- [What is expected] Which lines in the entries below contain the string "transform"? Show each of them in full.

BEGIN Entries shown

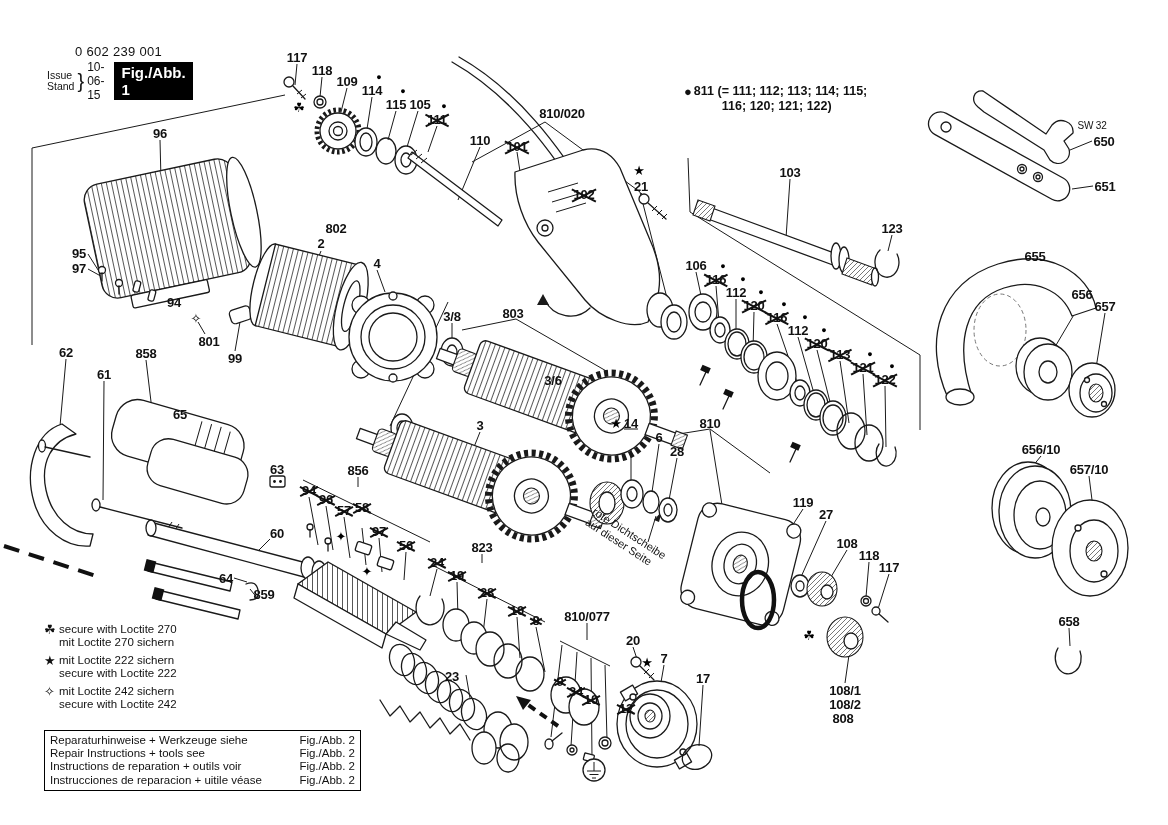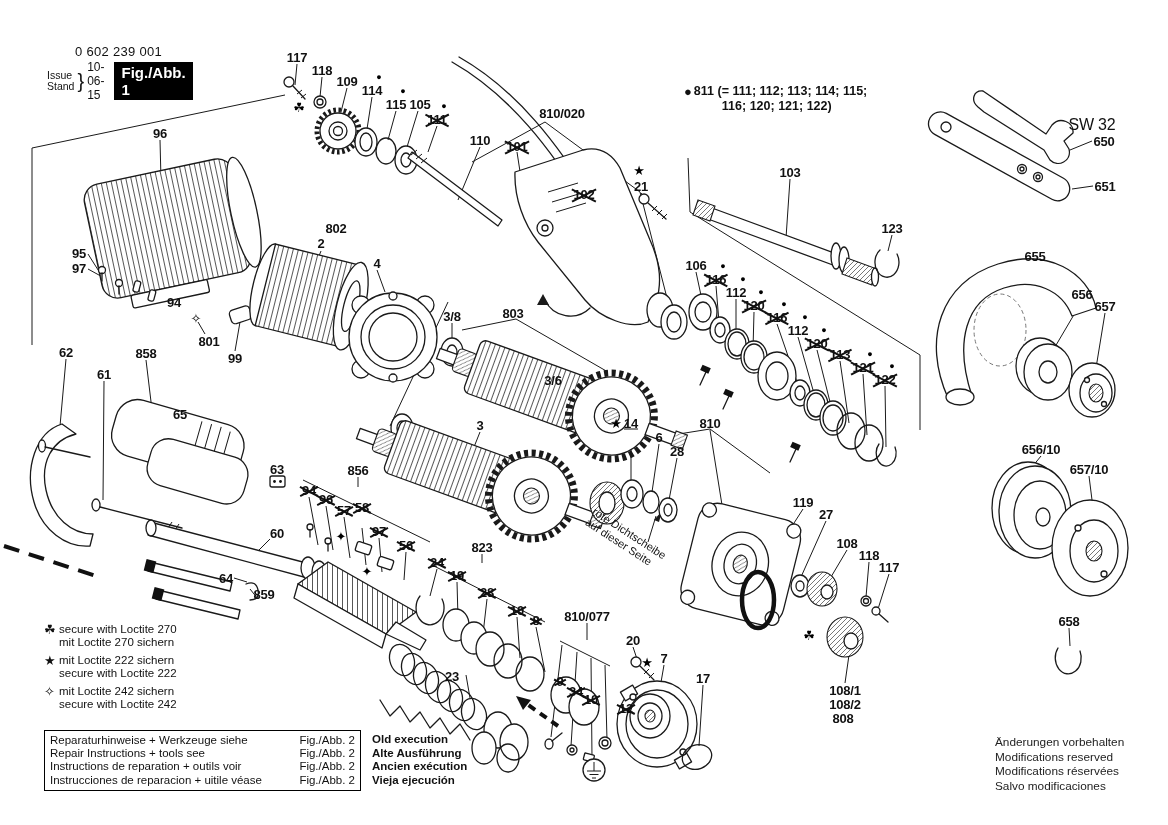--- a/index.html
+++ b/index.html
@@ -9,7 +9,7 @@
   #labels-layer,.ovl{position:absolute;left:0;top:0;width:100%;height:100%;pointer-events:none;}
   .plabel{position:absolute;transform:translate(-50%,-50%);font:bold 13px "Liberation Sans",sans-serif;
           color:#111;white-space:nowrap;letter-spacing:-.2px;}
-  .plabel.reg{font-weight:normal;font-size:16px;}
+  .plabel.reg{font-weight:normal;font-size:10px;}
   .plabel.crossed::before,.plabel.crossed::after{content:"";position:absolute;left:-3px;right:-3px;
           top:50%;height:1.5px;background:#111;}
   .plabel.crossed::before{transform:rotate(27deg);}

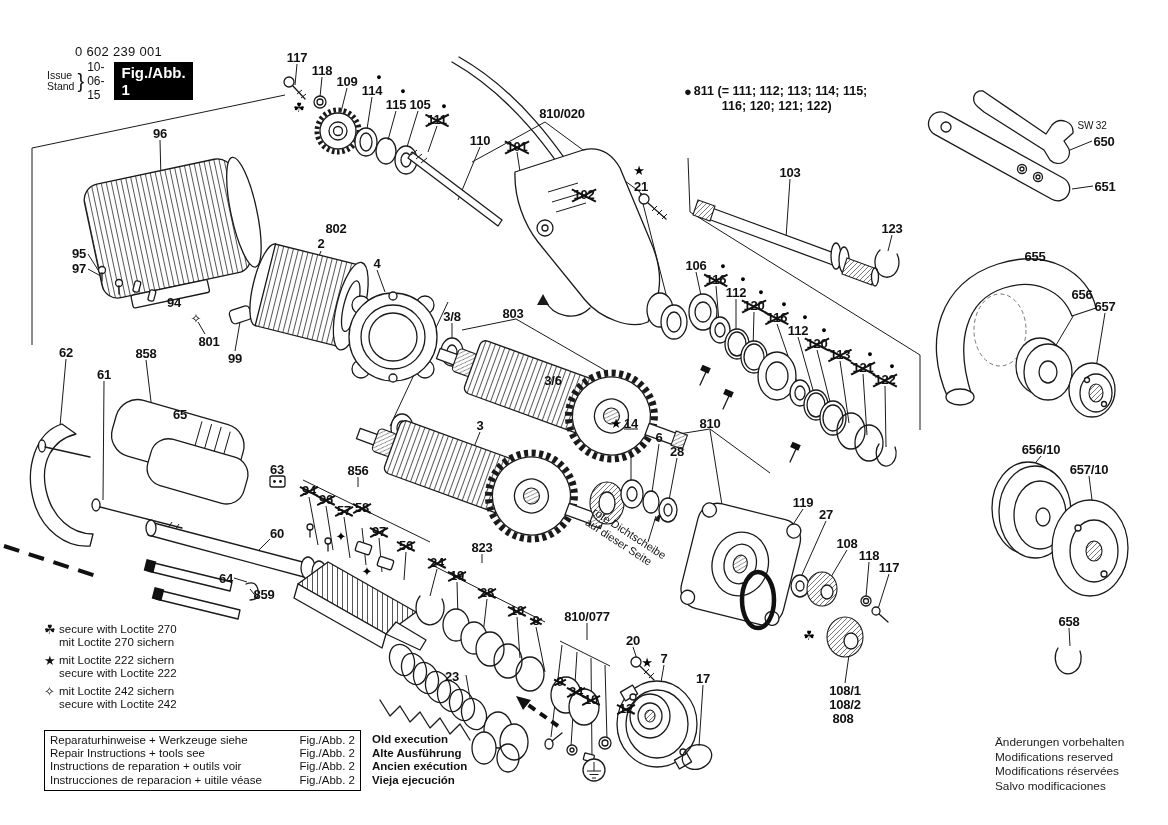--- a/index.html
+++ b/index.html
@@ -604,12 +604,6 @@
     </div>
   </div>
 
-  <div class="oldexec">
-    <div>Old execution</div>
-    <div>Alte Ausführung</div>
-    <div>Ancien exécution</div>
-    <div>Vieja ejecución</div>
-  </div>
 
   <div class="footright">
     <div>Änderungen vorbehalten</div>

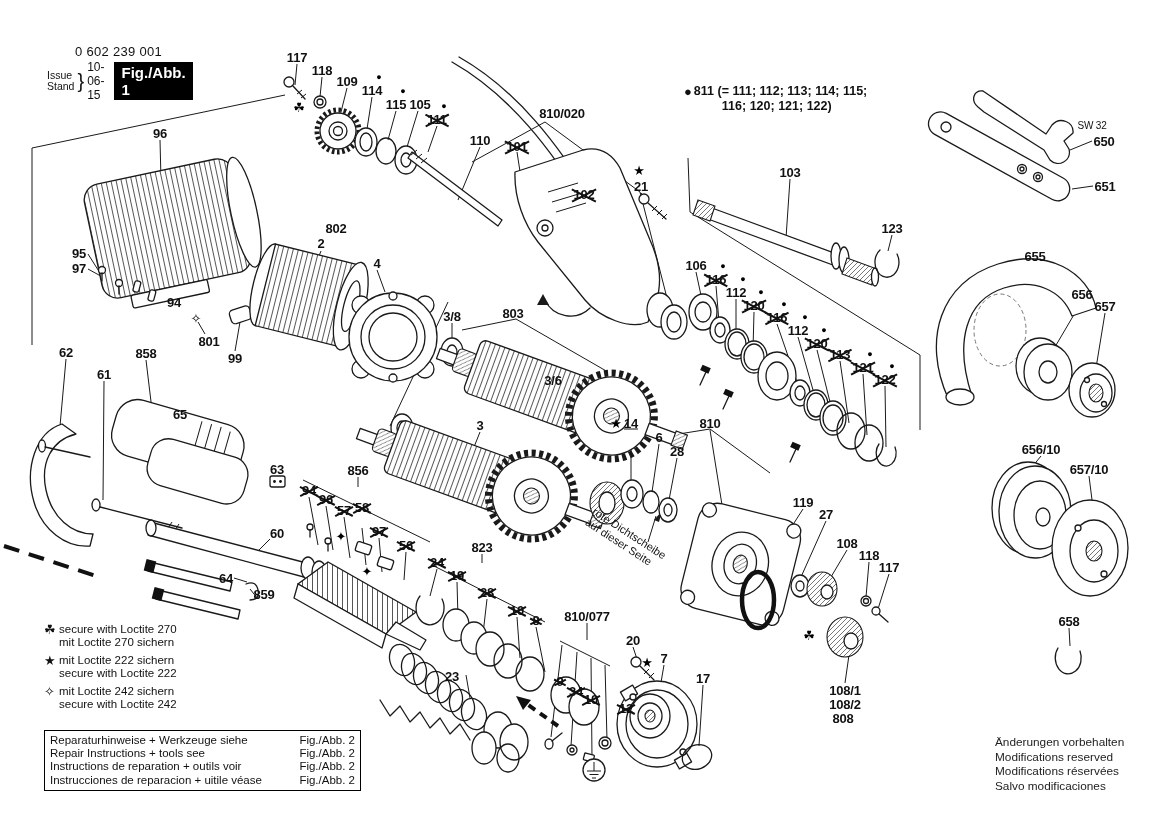--- a/index.html
+++ b/index.html
@@ -605,12 +605,6 @@
   </div>
 
 
-  <div class="footright">
-    <div>Änderungen vorbehalten</div>
-    <div>Modifications reserved</div>
-    <div>Modifications réservées</div>
-    <div>Salvo modificaciones</div>
-  </div>
 
   <div class="rednote">
     <div>rote Dichtscheibe</div>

END Entries shown

- [Final answer]
   .plabel{position:absolute;transform:translate(-50%,-50%);font:bold 13px "Liberation Sans",sans-serif;
   .plabel.crossed::before{transform:rotate(27deg);}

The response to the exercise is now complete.